**Brief**.
Each line in the entries below that holds the word "background" belongs in the answer.

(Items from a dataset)
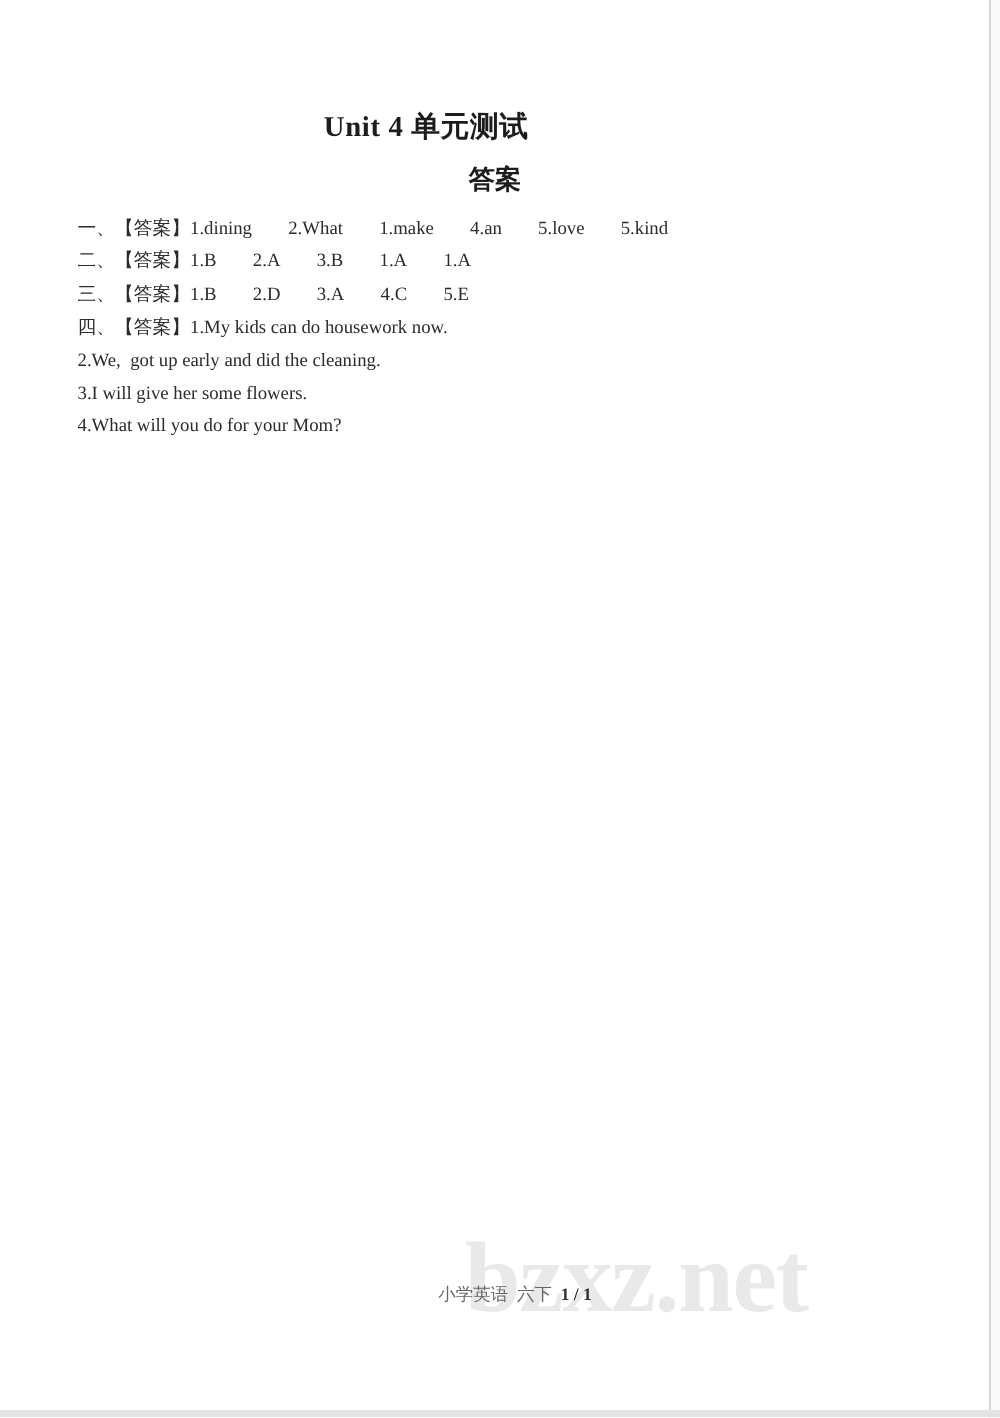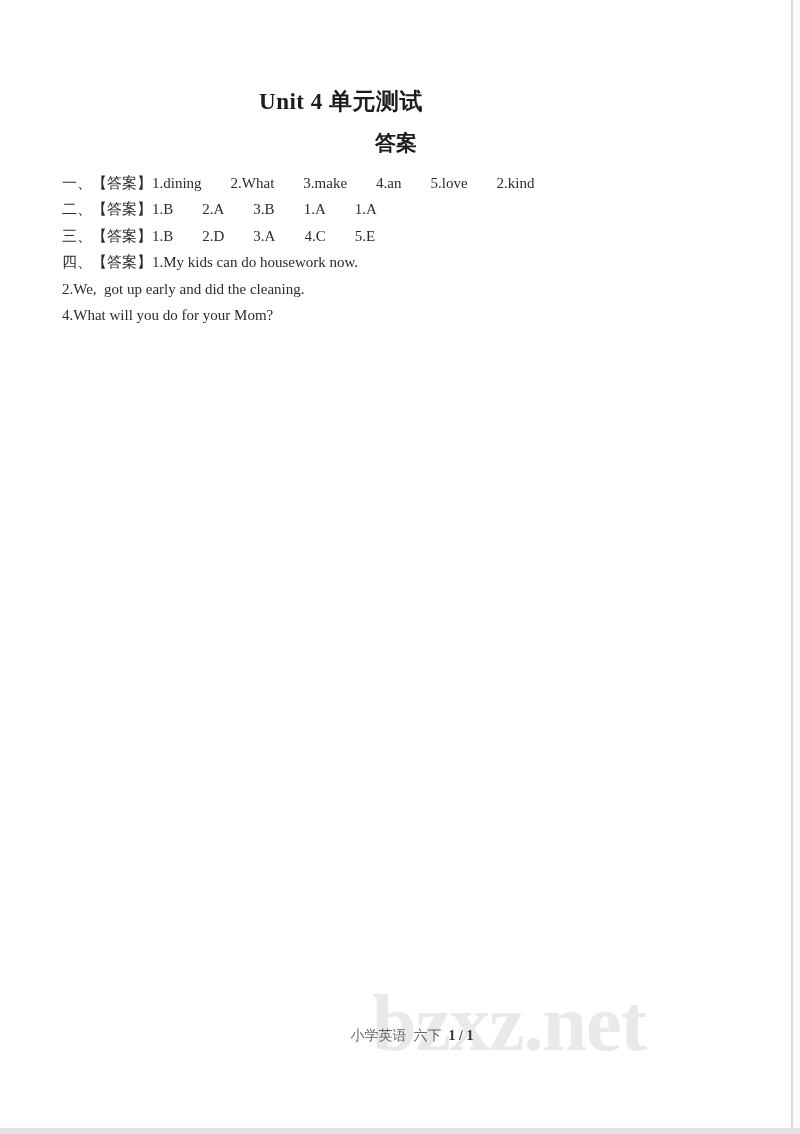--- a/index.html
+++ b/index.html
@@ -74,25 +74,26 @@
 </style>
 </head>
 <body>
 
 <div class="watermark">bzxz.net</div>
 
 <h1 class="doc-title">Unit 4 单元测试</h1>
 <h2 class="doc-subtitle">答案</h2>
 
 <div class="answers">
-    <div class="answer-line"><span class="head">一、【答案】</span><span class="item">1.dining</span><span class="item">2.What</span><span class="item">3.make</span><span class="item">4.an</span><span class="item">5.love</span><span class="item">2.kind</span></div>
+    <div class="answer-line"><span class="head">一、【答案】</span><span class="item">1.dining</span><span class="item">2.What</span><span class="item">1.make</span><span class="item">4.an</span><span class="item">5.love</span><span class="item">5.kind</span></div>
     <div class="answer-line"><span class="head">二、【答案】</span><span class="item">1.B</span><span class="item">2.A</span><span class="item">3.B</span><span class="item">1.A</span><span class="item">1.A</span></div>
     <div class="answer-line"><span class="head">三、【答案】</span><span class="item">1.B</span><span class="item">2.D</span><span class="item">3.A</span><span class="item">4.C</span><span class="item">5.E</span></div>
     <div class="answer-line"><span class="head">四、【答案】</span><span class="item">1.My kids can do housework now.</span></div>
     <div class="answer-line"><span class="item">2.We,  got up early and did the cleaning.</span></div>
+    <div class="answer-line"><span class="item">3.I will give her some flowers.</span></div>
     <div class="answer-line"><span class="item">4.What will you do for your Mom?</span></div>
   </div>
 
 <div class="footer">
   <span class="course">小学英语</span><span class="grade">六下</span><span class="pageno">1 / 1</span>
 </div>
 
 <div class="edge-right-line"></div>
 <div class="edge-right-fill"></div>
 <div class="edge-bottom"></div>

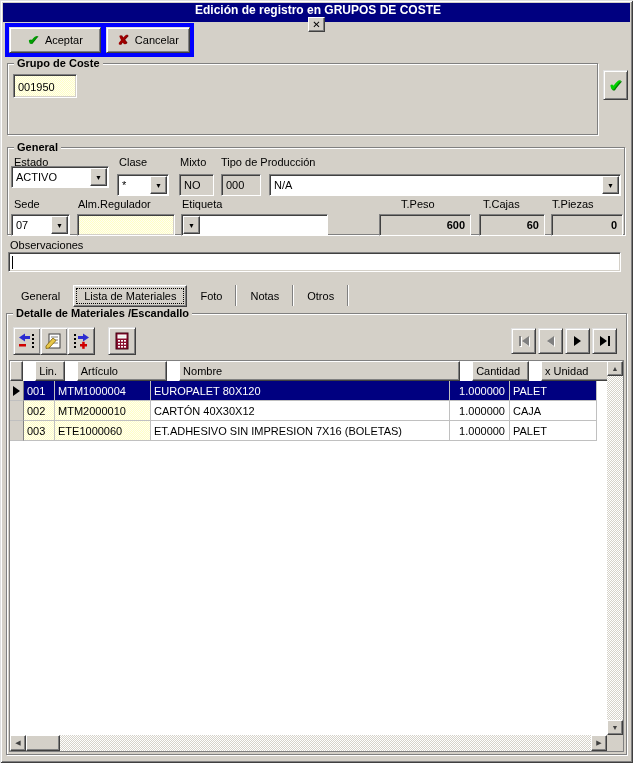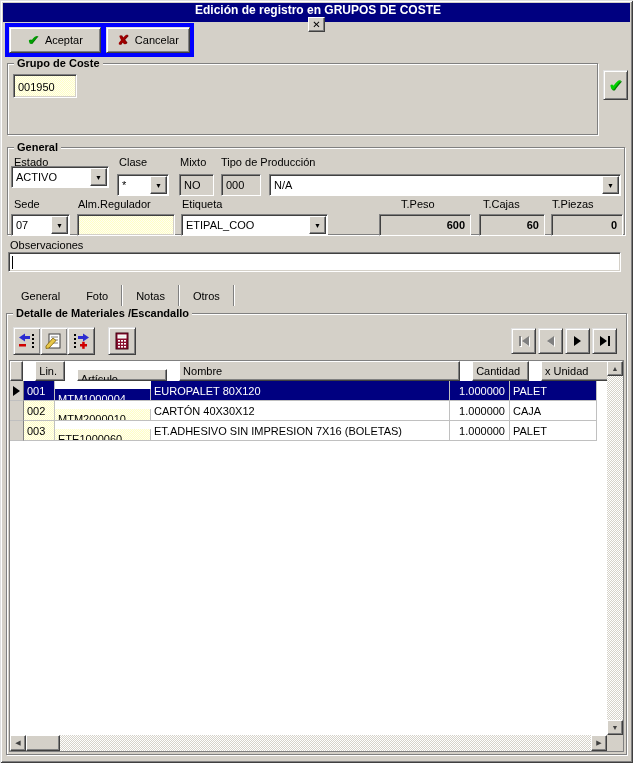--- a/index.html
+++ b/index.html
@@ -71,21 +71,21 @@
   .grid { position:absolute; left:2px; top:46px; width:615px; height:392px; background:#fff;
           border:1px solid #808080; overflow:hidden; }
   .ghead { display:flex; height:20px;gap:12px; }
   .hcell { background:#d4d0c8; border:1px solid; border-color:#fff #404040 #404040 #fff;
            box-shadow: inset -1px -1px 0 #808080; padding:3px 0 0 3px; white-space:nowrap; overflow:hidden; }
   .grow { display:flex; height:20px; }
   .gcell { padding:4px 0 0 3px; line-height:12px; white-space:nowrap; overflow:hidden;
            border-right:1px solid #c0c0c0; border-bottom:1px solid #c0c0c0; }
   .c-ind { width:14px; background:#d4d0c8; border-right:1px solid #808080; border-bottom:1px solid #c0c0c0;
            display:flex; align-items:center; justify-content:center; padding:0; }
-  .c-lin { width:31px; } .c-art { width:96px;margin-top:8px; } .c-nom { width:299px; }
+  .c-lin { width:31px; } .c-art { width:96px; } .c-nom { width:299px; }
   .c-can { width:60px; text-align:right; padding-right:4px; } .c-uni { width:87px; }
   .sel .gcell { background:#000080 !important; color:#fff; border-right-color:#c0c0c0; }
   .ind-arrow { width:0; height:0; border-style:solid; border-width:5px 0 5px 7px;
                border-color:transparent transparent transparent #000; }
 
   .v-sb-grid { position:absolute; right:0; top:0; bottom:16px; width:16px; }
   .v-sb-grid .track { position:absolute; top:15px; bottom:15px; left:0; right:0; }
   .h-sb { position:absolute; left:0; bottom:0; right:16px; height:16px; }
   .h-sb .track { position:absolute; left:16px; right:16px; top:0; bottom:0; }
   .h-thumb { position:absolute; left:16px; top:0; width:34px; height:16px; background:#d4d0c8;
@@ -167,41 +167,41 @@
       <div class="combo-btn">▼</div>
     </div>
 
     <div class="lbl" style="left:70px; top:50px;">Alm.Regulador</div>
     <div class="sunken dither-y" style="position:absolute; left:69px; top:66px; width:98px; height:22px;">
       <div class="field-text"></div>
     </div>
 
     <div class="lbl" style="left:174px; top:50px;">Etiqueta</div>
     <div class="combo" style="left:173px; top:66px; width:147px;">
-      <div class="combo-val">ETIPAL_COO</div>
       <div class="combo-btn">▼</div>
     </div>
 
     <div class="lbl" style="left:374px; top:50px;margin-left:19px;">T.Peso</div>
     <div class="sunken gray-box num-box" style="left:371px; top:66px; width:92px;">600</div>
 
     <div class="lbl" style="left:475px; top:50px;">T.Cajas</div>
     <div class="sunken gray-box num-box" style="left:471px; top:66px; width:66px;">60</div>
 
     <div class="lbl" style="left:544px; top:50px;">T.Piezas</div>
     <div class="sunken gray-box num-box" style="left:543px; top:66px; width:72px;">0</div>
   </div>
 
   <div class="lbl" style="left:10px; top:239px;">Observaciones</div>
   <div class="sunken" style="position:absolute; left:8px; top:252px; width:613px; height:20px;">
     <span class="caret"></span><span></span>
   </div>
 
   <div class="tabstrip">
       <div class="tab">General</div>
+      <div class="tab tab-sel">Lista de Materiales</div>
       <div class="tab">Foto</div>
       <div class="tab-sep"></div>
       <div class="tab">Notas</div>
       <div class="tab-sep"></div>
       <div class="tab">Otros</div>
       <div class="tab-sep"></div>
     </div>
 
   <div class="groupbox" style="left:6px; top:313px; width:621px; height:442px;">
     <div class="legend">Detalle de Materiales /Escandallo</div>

**Written response**.
   .grid { position:absolute; left:2px; top:46px; width:615px; height:392px; background:#fff;
   .hcell { background:#d4d0c8; border:1px solid; border-color:#fff #404040 #404040 #fff;
   .c-ind { width:14px; background:#d4d0c8; border-right:1px solid #808080; border-bottom:1px solid #c0c0c0;
   .sel .gcell { background:#000080 !important; color:#fff; border-right-color:#c0c0c0; }
   .h-thumb { position:absolute; left:16px; top:0; width:34px; height:16px; background:#d4d0c8;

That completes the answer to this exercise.